Using Failgrind successfully involves running your program many times until all different memory allocation or syscall call stacks that you are interested in have been tested. For complex programs this may only be feasible as part of a dedicated testing program rather than manual testing. Failgrind has a good range of options for controlling how the heap allocation failures occur, to help with testing a variety of scenarios.

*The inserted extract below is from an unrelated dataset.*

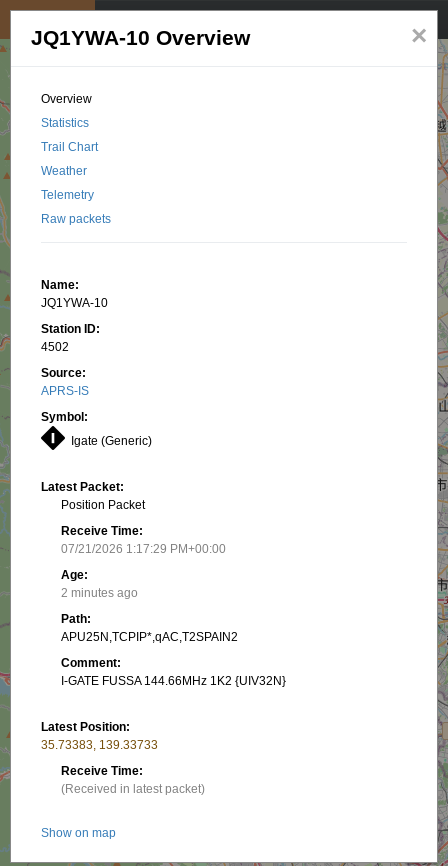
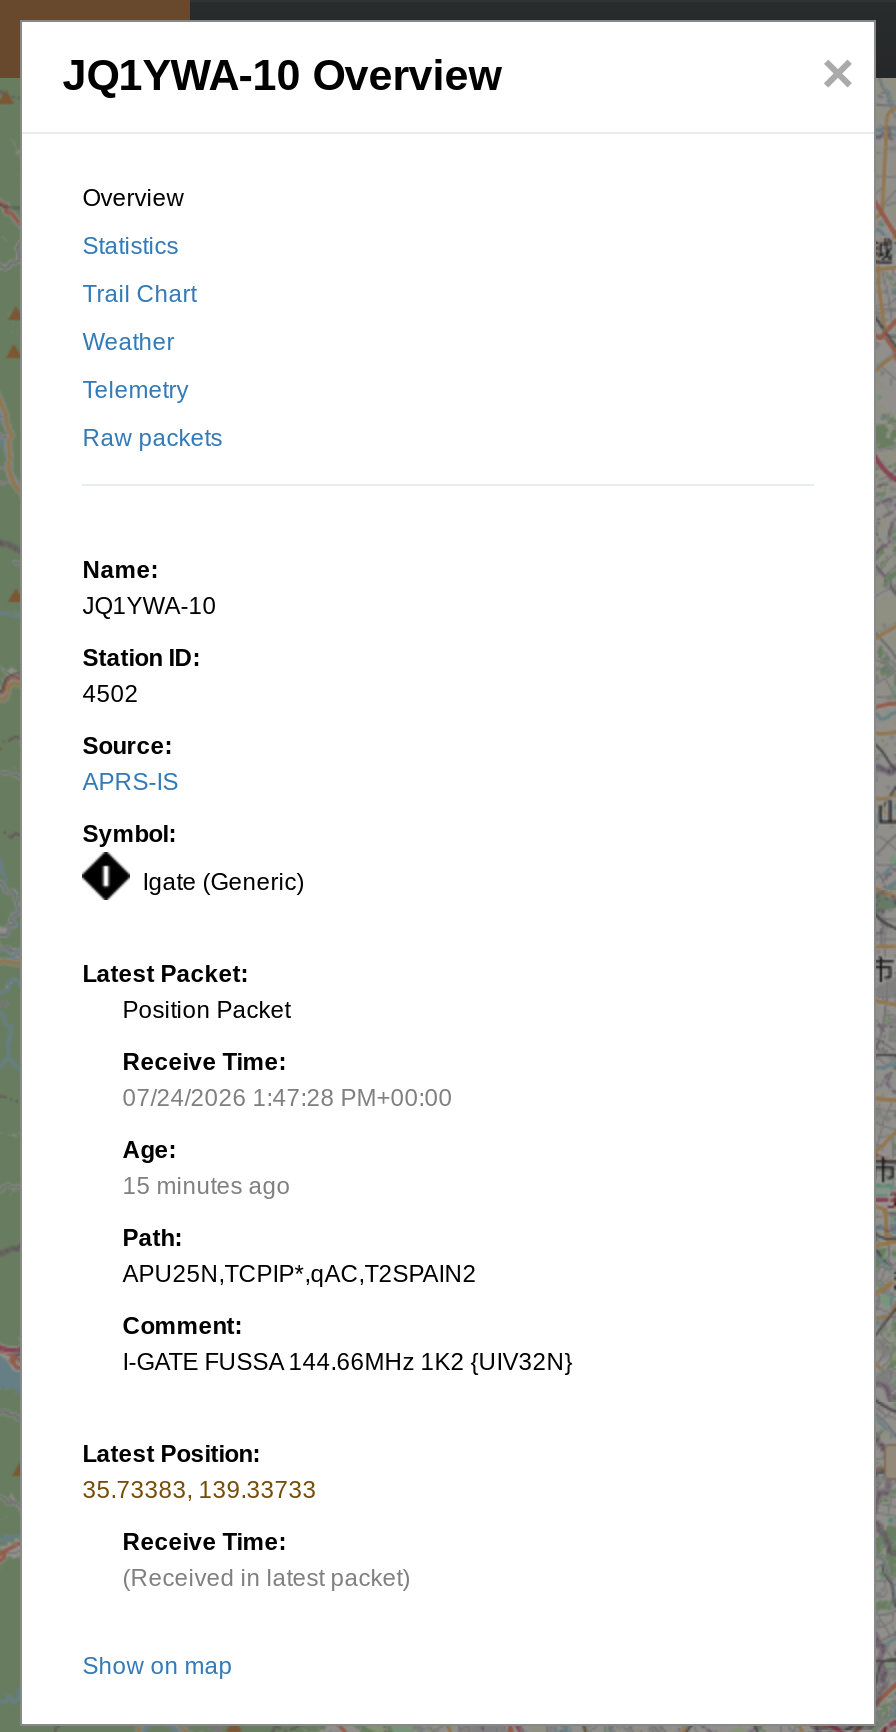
[61,542,226,556] 07/21/2026 1:17:29 PM+00:00 -> [122,1084,452,1112] 07/24/2026 1:47:28 PM+00:00
[61,586,138,600] 2 minutes ago -> [122,1172,290,1200] 15 minutes ago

You may be able to get an idea of the scale of the testing required by looking at the output of a run through Memcheck - this will tell you how many allocations there were. As an example, testing the ssh command connecting successfully to a remote server took approximately 400 runs of Failgrind, saving nearly 3000 call stacks in the process, and making 10000 allocations in the final run.

14.2. General Operation

This section describes the features that are common to both allocation and syscall failures.

14.2.1. Callstack files

Probably the most important options are around reading and writing the file that contains information on what callstacks have been seen before. This file is key to the concept of running Failgrind multiple times on your program to examine behaviour through the whole program flow. By default Failgrind will attempt to read callstack information from the file failgrind.callstacks, then as it runs will append new callstacks to that file. An example callstack is shown below:

# ./my_program
at 0x4C2E08B: malloc (vg_replace_malloc.c:299)
by 0x1087E3: f_b (myprog.c:11)
by 0x10886B: f_c (myprog.c:26)
by 0x1088BC: f_a (myprog.c:38)
by 0x108902: main (myprog.c:48)

This shows that the program my_program produced the callstack, and that the allocation function that failed was malloc, plus the callstack of functions that lead to the malloc call. Your callstack file will contain many of these entries when you have finished your testing. It is safe to remove complete callstacks from the callstack file. Doing so means that the next time that Failgrind runs your program, that particular callstack will fail again.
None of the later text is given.